§ **Directions for this task**
Only the final stretch of lines is needed: output exactly the line containing "render an image" and all lines following it in the listing below.

§ **Records supplied**
▼

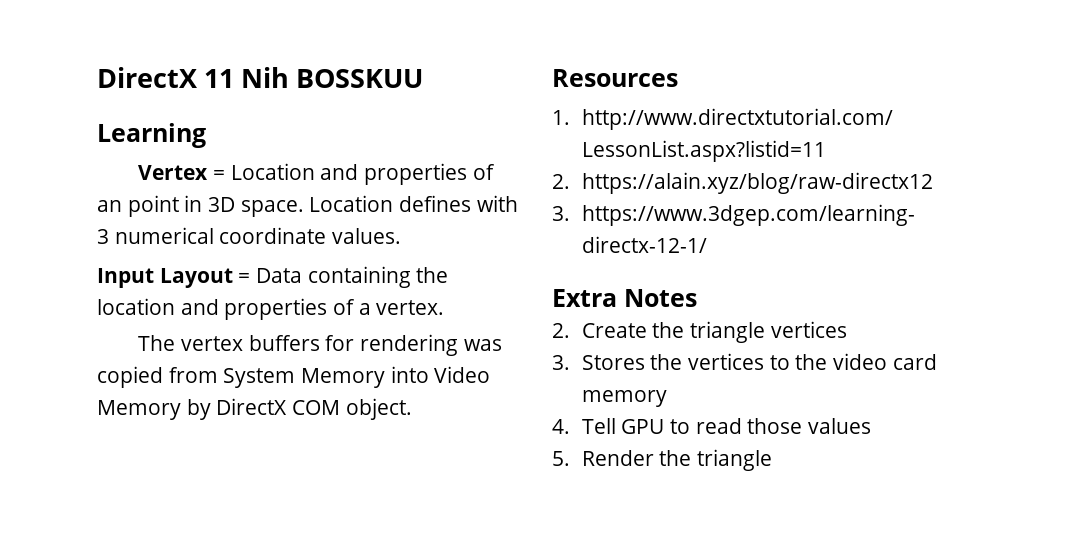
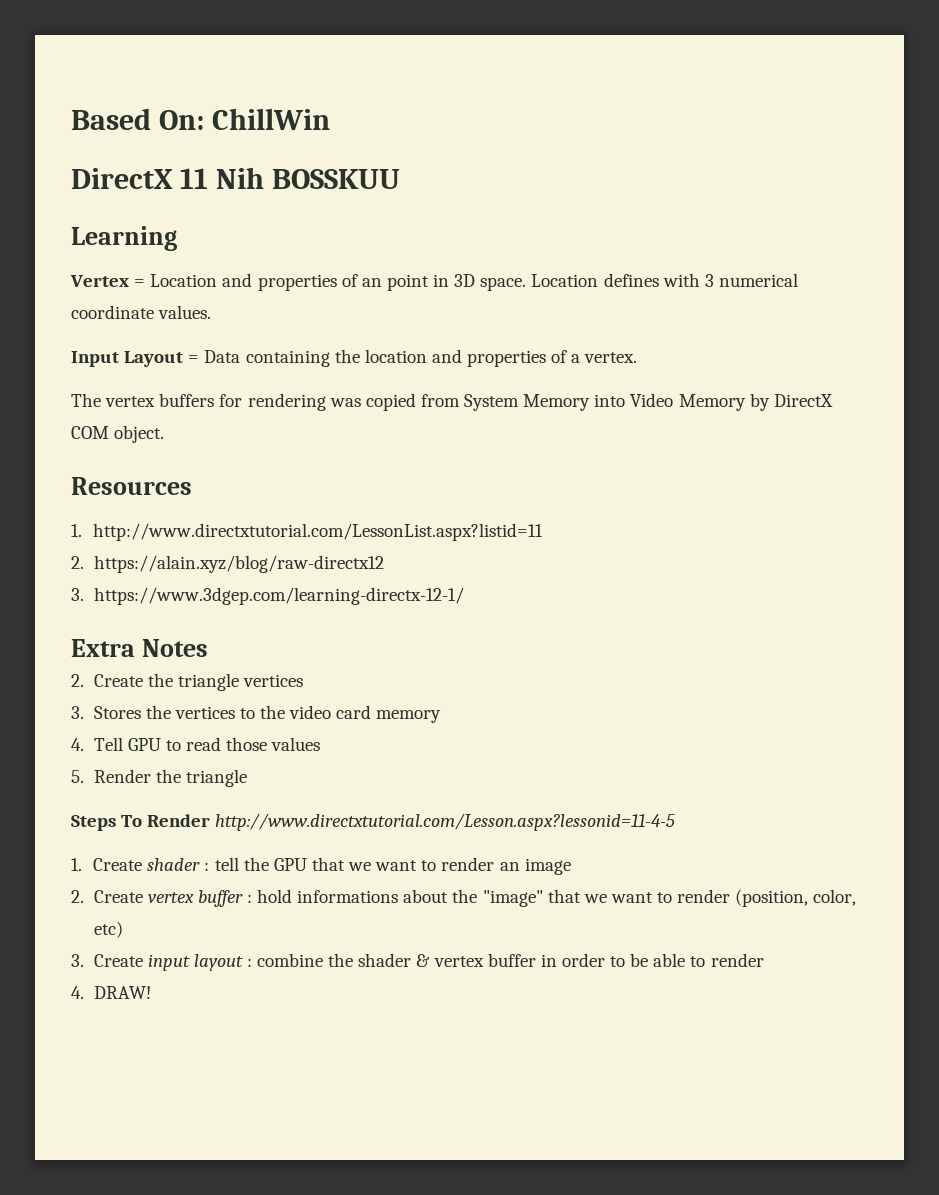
+ Based On: ChillWin
+ Steps To Render http://www.directxtutorial.com/Lesson.aspx?lessonid=11-4-5
+ 1. Create shader : tell the GPU that we want to render an image
+ 2. Create vertex buffer : hold informations about the "image" that we want to render (position, color, etc)
+ 3. Create input layout : combine the shader & vertex buffer in order to be able to render
+ 4. DRAW!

▲

§ **Expected answer**
+ 1. Create shader : tell the GPU that we want to render an image
+ 2. Create vertex buffer : hold informations about the "image" that we want to render (position, color, etc)
+ 3. Create input layout : combine the shader & vertex buffer in order to be able to render
+ 4. DRAW!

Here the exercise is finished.